[Structured diff data]
>>>

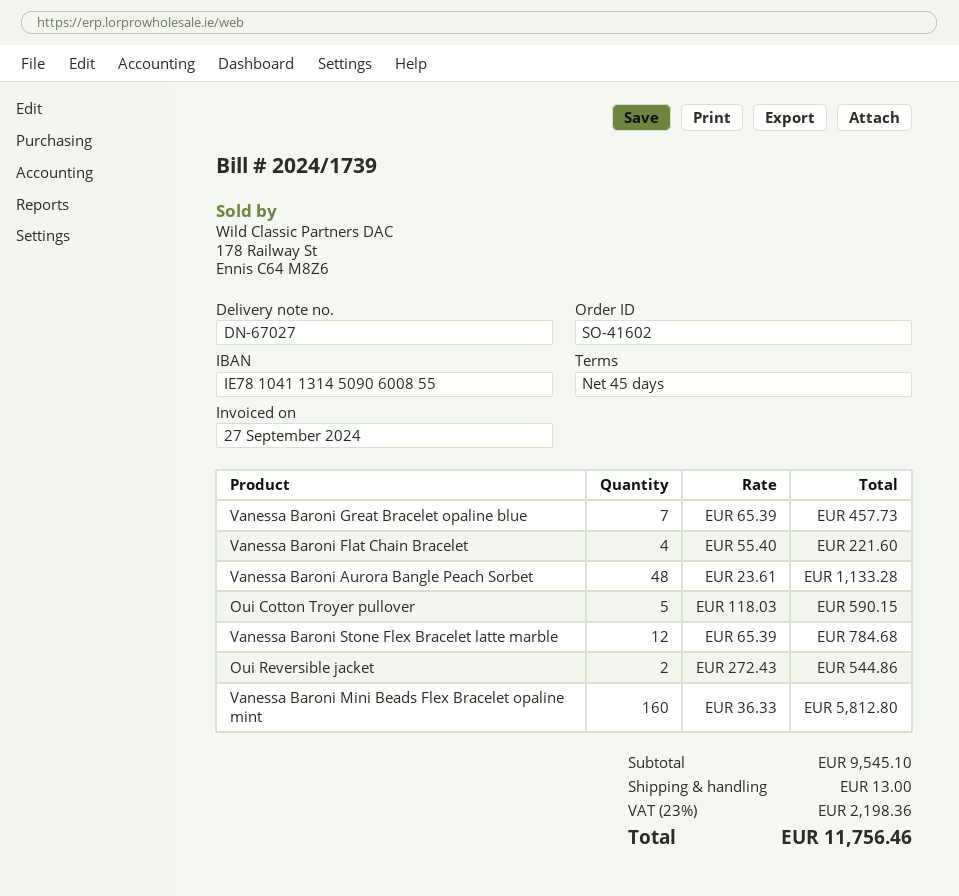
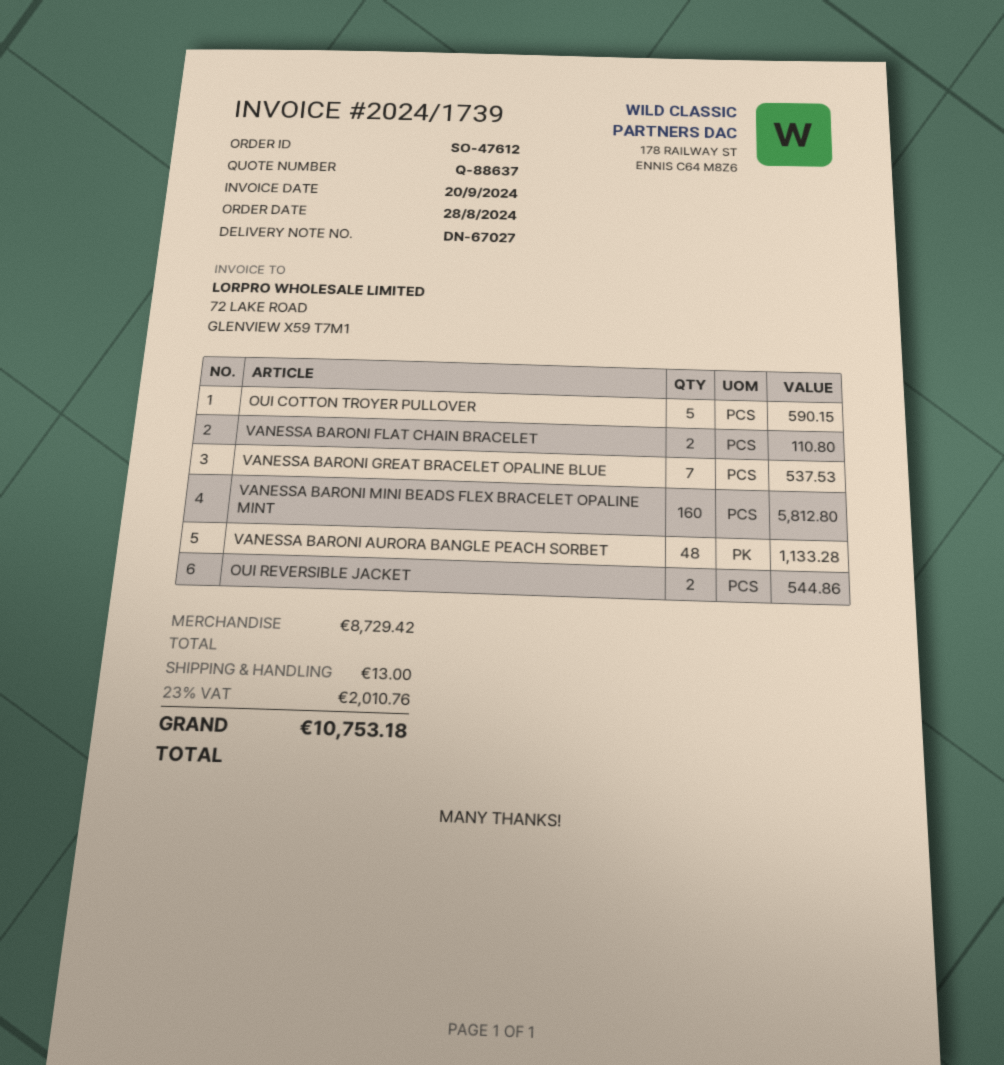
order number: SO-41602 -> SO-47612
invoice date: 2024-09-27 -> 2024-09-20
Vanessa Baroni Great Bracelet opaline blue: 7 for 457.73 -> 7 for 537.53
Vanessa Baroni Flat Chain Bracelet: 4 for 221.60 -> 2 for 110.80
Vanessa Baroni Stone Flex Bracelet latte marble: 12 for 784.68 -> none
subtotal: 9545.10 -> 8729.42
tax: 23% = 2198.36 -> 23% = 2010.76
total: 11756.46 -> 10753.18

<<<

Nothing but an exact copy of the data, without pictures, should be returned.

order number: SO-41602 -> SO-47612
invoice date: 2024-09-27 -> 2024-09-20
Vanessa Baroni Great Bracelet opaline blue: 7 for 457.73 -> 7 for 537.53
Vanessa Baroni Flat Chain Bracelet: 4 for 221.60 -> 2 for 110.80
Vanessa Baroni Stone Flex Bracelet latte marble: 12 for 784.68 -> none
subtotal: 9545.10 -> 8729.42
tax: 23% = 2198.36 -> 23% = 2010.76
total: 11756.46 -> 10753.18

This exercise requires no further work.